Aidan sampai disana. Ia terkejut melihat gadis itu masih disana. Apa gadis itu menggunya? Tidak mungkin, dia dengan temannya tidak mungkin menunggu selama itu. Gadis itu menghampirinya.

"Pak Ai kemana aja? Lili nungguin dari tadi" suara Lili serak, matanya masih berkaca kaca.

Aidan menahan murkanya, apa gadis ini tidak ada pekerjaan lain untuk menunggunya

"Kau tidak baca pesan ku?" tanya Aidan dengan dingin.

"Handphone Lili tadi jatuh, lalu gak bisa nyala lagi, Pak Aidan kenapa lama sekali?" jawab Lili

"Apa itu salahku?" tanya aidan tanpa ekspresi

"Hah?" Lili menatap Aidan bingung.

"Kamu jadi asisten mikir dikitt" telunjuk Aidan mendorong sedikit ke dahi Lili. Lili menatap terkejut atas perlakuan Aidan.

"Jangan bego banget jadi asisten, udah tahu nunggu Lama gak ada kabar, kenapa masih nunggu? " Aidan mencoba tidak teriak-teriak disini.

"Lili takut nanti pak ceo kesini dan nunggu Lili"

"Gak, gak akan, aku gak sebodoh kamu"

Lili hanya bisa menunduk, ia menahan tangisnya. Matanya sudah akan menghujani tanah ini. 

"Eh lo gak tahu diri ya" Yuni yang dari tadi hanya melihat, kini ia mulai membuka suara. "Gue tahu temen gue ini masih polos, dia masih kayak anak kecil. Lo yang udah dewasa gak seharusnya bilang kayak gitu, seengaknya hargai dikit.
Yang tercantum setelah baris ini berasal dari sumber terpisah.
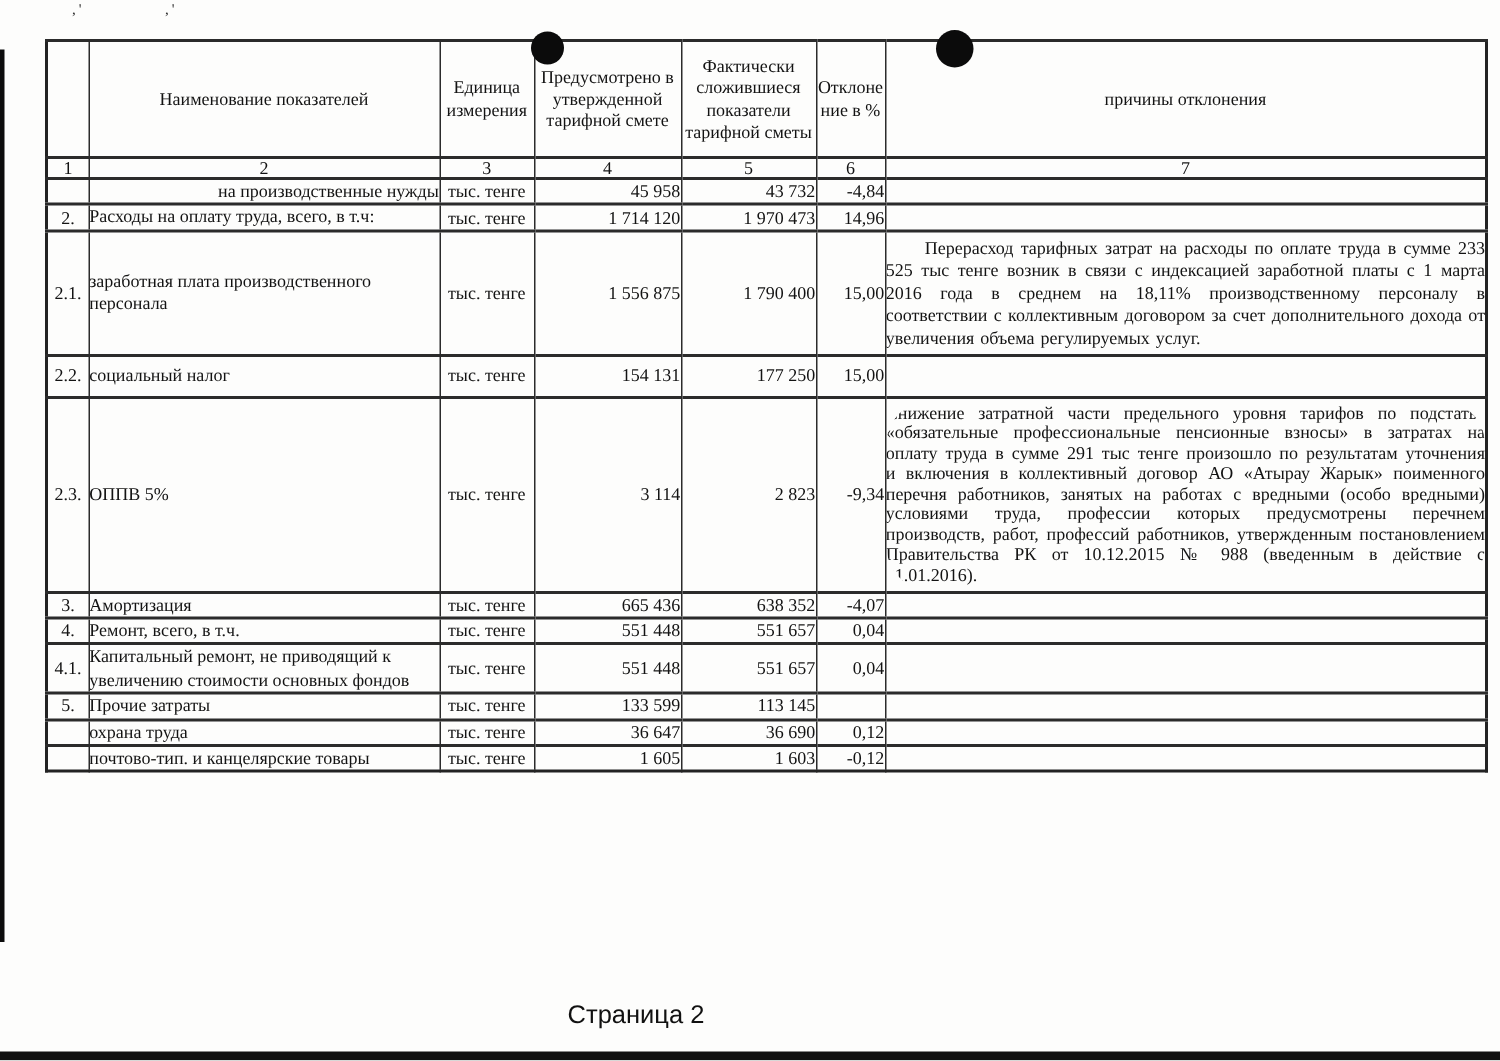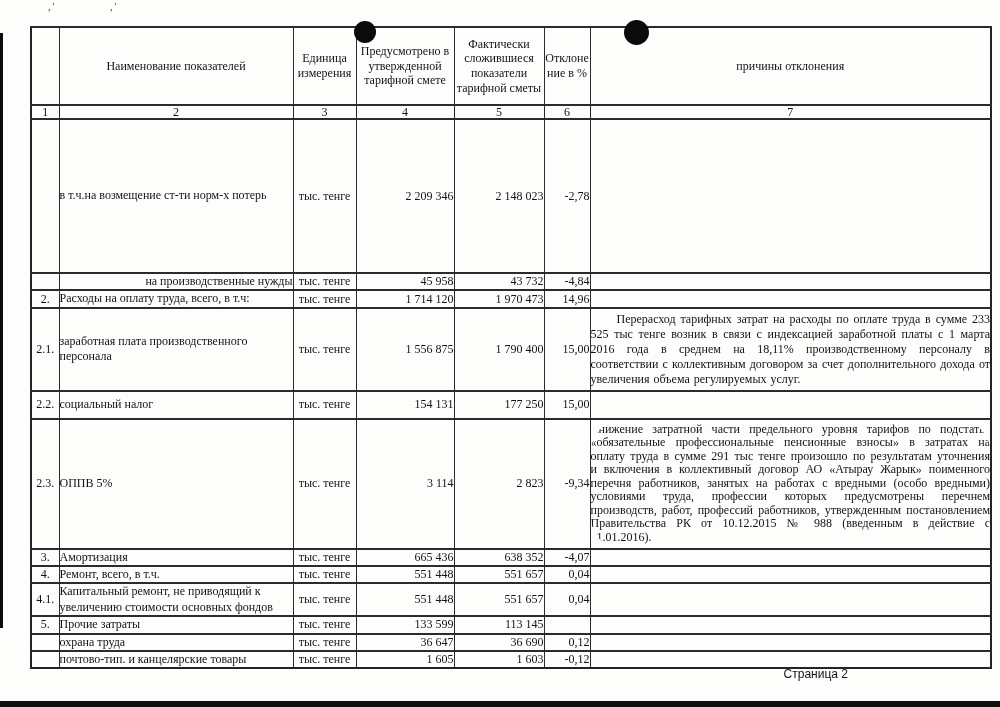"в т.ч.на возмещение ст-ти норм-х" tr { html: <tr> <td></td> <td>в т.ч.на возмещение ст-ти норм-х потерь</td> <td>тыс. тенге</td> <td>2 209 346</td> <td>2 148 023</td> <td>-2,78</td> <td></td> </tr> -> none }
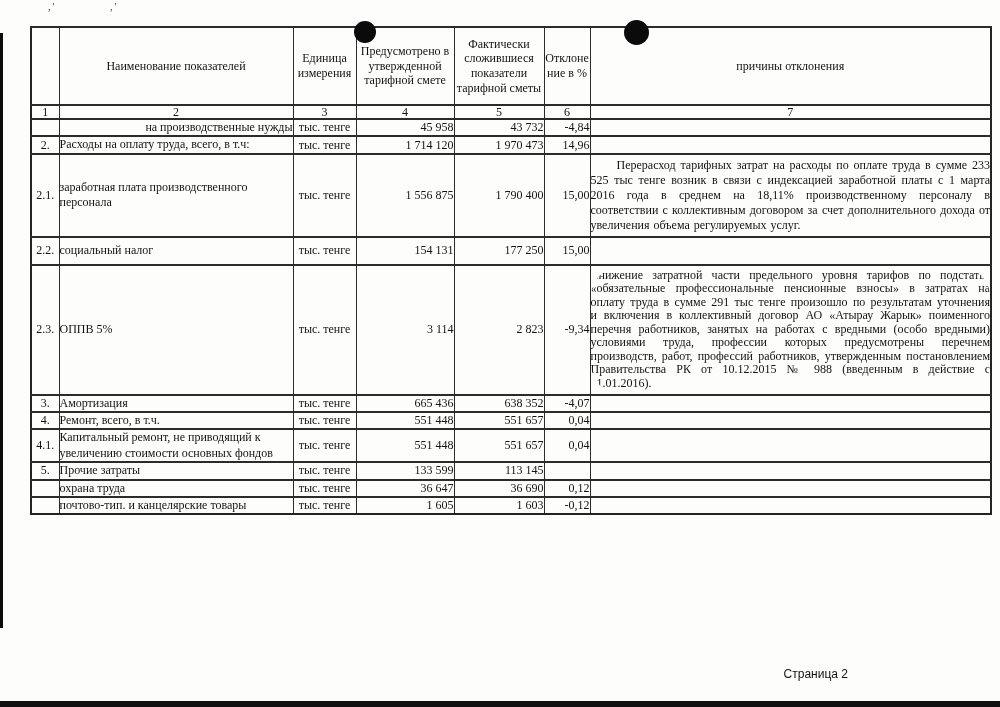"Страница 2" .footer { font-size: 12px -> 17px; text-align: right -> center }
Dia udah nunggu 4 jam 57 menit gak banyak orang yang mau nunggu selama itu, contohnya elo yang hanya bisa nunggu cuma 4 menit 57 detik. Dia berangkat satu jam lebih cepat cuma gamau lo nunggu dia. Emang cuma lo yang sibuk disini? Dia juga sibuk Dan Aku sedih kesibukannya hanya untuk Pria yang bahkan tidak pernah menghargainya" Marah Yuni meledak.

"Ah sudahlah gue gak punya banyak waktu untuk berdebat dengan hati beku kayak lo. Ayok Li" Yuni menyeret tangan Lili untuk pulang. Lili hanya diam berjalan. Ia memandang punggung pria dibelakangnya. Mungkin Yuni memang benar. Ia tidak seharusnya berjuang untuk orang yang bahkan tidak menghargainya. Lalu apakah ia harus menyerah? 

Aidan hanya berdiri disana. Ada sesuatu yang mengganjal di hatinya. Entah perasaan apa ini yang menyelimuti dirinya. Ia menatap kepergian gadis itu. Gadis itu lama-lama menjauh lalu hilang dari pandangannya. Gadis itu sangat mengejar ngejarnya. Namun sampai kapan itu akan terjadi? Ia mungkin bisa merasa lelah dan pergi lalu menghilang dari pandangannya. Jika itu terjadi seharusnya bagus, namun jauh dilubuk hatinya akan ada ruang yang hampa.

^v^

Malam berselimut dengan hening dan dinginnya udara. Semuanya sudah terlelap dalam mimpinya. Namun Lili masih berkutik dengan laptopnya. Laptop dari ayahnya itu benda berharga yang ia sayangi.